Activity: Extract all lines from the data beneath that include the word "documents".

Entries shown:

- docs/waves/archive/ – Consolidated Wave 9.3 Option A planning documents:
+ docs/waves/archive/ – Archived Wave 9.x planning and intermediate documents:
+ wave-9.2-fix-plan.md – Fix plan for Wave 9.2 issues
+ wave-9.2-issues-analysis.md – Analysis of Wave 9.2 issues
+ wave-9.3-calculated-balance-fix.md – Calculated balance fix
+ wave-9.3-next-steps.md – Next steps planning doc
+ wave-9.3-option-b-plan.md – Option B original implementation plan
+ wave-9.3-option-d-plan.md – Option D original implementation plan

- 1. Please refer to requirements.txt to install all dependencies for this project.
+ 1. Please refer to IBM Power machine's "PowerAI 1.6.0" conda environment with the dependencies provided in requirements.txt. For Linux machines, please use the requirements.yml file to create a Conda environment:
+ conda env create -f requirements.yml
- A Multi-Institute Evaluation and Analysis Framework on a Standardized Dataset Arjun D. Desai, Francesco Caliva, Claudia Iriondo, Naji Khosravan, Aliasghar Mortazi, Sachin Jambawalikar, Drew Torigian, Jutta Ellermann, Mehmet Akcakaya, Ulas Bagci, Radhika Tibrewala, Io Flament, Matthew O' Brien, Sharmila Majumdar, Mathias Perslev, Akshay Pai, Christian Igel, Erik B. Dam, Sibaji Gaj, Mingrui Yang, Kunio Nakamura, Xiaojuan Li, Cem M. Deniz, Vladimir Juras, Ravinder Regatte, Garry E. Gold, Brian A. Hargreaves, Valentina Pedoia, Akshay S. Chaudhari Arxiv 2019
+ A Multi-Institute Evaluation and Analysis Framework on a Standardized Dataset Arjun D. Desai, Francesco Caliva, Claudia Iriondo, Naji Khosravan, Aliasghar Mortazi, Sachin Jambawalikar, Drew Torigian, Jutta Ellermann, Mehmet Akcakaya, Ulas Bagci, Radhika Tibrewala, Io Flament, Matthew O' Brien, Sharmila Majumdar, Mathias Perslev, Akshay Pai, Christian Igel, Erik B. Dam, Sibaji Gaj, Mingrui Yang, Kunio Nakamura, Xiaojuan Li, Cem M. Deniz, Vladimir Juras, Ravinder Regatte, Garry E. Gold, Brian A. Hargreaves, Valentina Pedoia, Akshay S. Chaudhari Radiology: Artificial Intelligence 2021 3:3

Response to the task:
- docs/waves/archive/ – Consolidated Wave 9.3 Option A planning documents:
+ docs/waves/archive/ – Archived Wave 9.x planning and intermediate documents:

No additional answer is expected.